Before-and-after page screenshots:
--

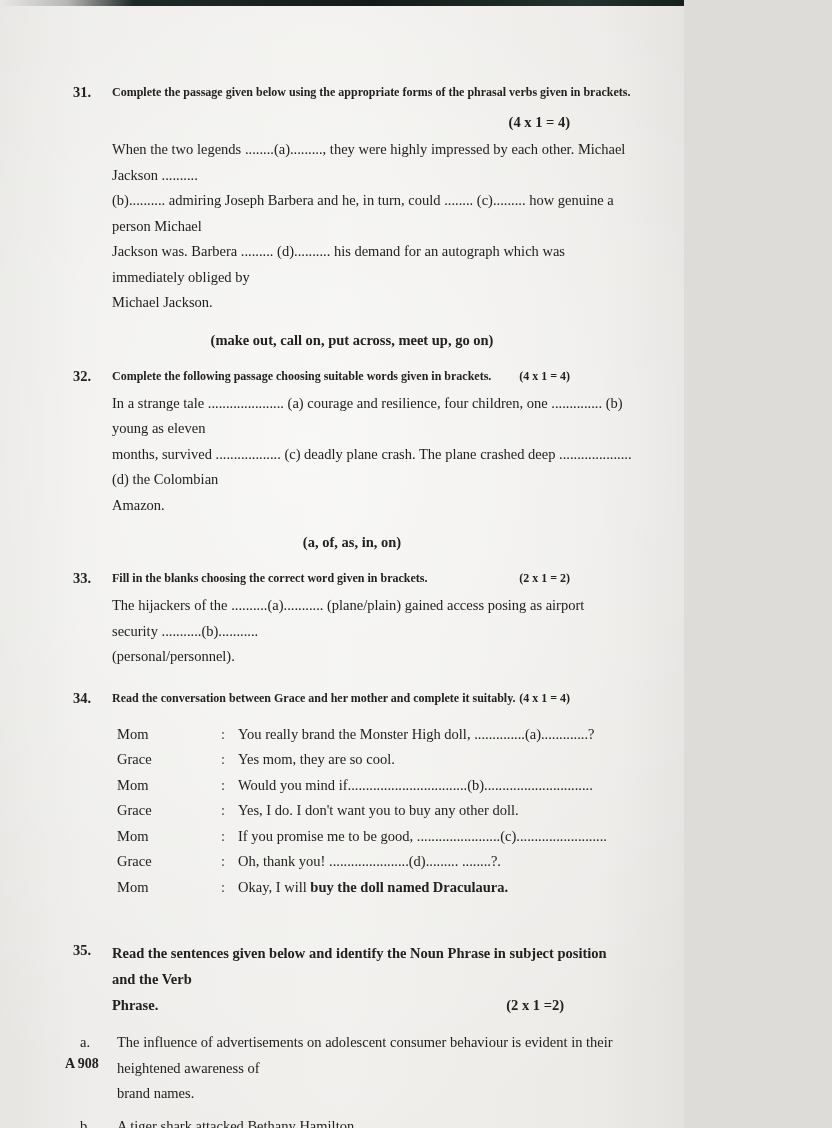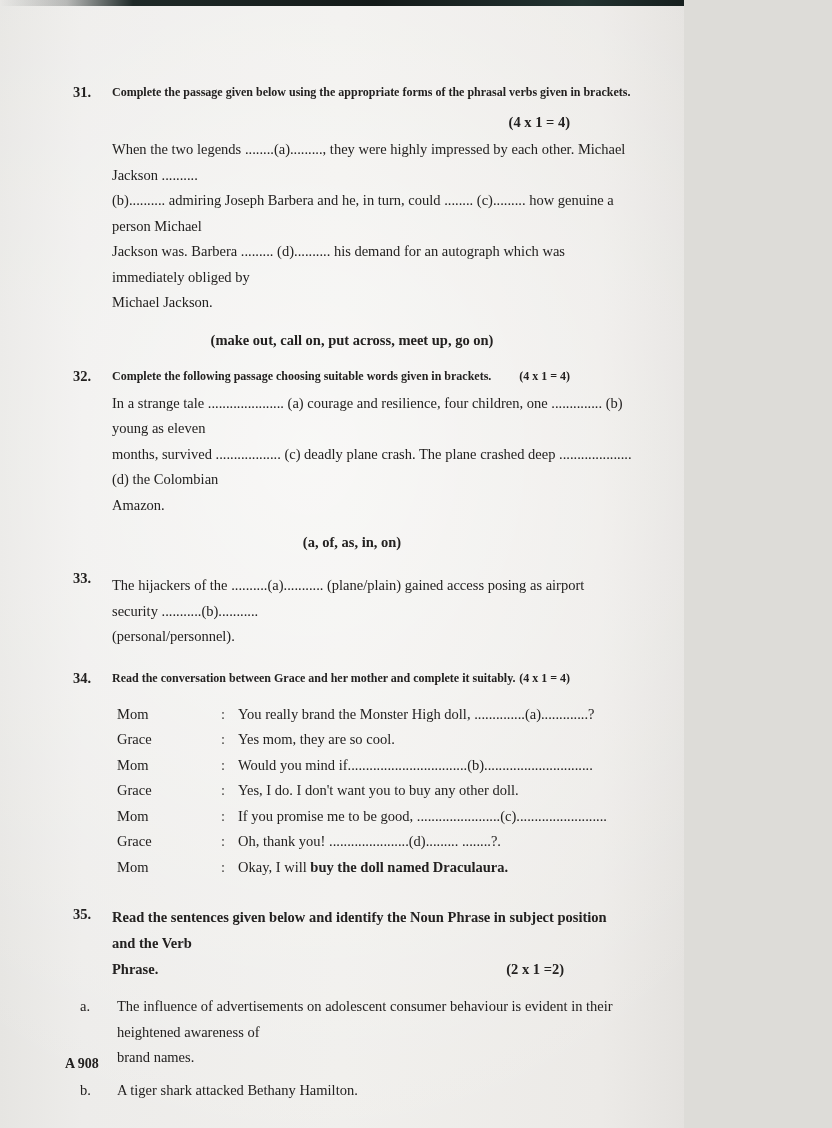--- a/index.html
+++ b/index.html
@@ -92,6 +92,10 @@
     <div class="q sect">
       <div class="qnum">33.</div>
       <div class="qbody">
+        <div class="qhead">
+          <span class="title">Fill in the blanks choosing the correct word given in brackets.</span>
+          <span class="marks">(2 x 1 = 2)</span>
+        </div>
         <div class="passage">The hijackers of the ..........(a)........... (plane/plain) gained access posing as airport security ...........(b)...........
 (personal/personnel).</div>
       </div>

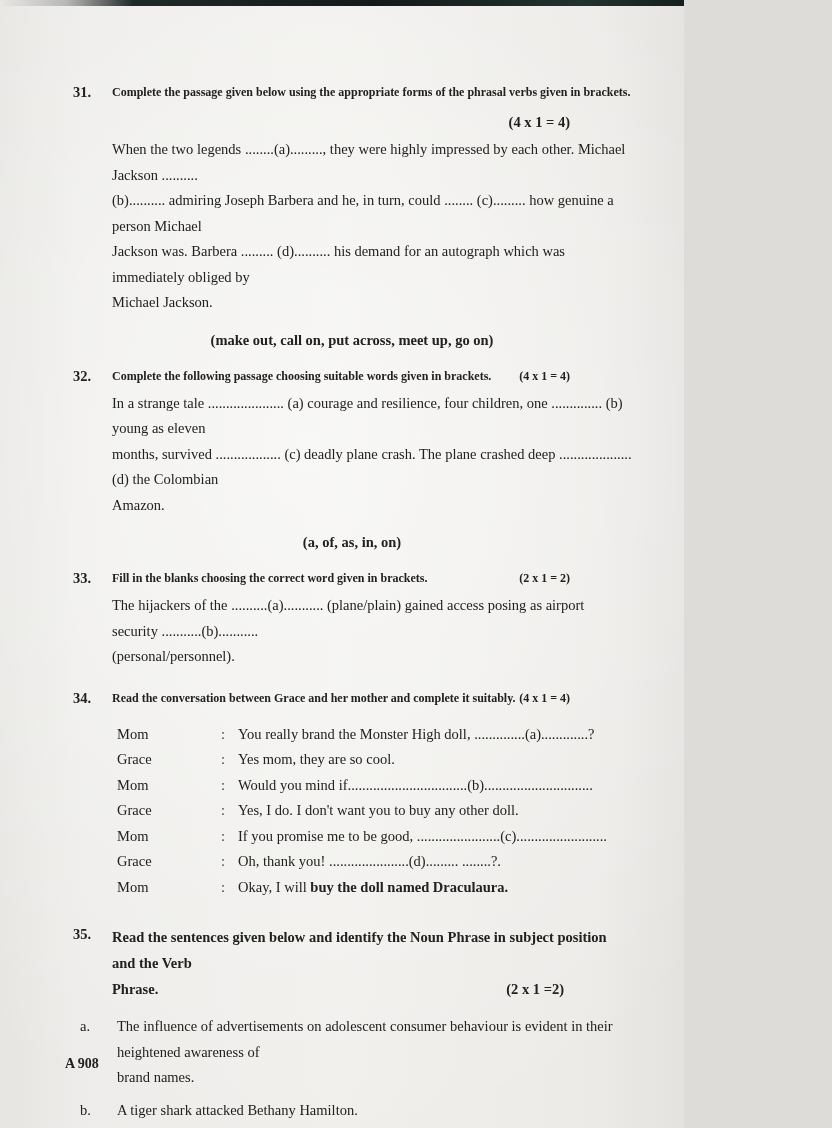--- a/index.html
+++ b/index.html
@@ -31,7 +31,7 @@
   .options-line{margin-top:14px;font-weight:700;font-size:14.5px;line-height:20px;text-align:center;padding-right:40px;}
   .sect{margin-top:16px;}
   .sect-lg{margin-top:18px;}
-  .sect-xl{margin-top:24px;}
+  .sect-xl{margin-top:40px;}
   .dialogue{margin-top:14px;font-size:14.5px;}
   .drow{display:flex;line-height:25.5px;}
   .drow .speaker{width:104px;flex:none;padding-left:5px;}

--

Work instruction: Would you copy out each line of the records above where the word "height" occurs?

Result:
   .options-line{margin-top:14px;font-weight:700;font-size:14.5px;line-height:20px;text-align:center;padding-right:40px;}
   .drow{display:flex;line-height:25.5px;}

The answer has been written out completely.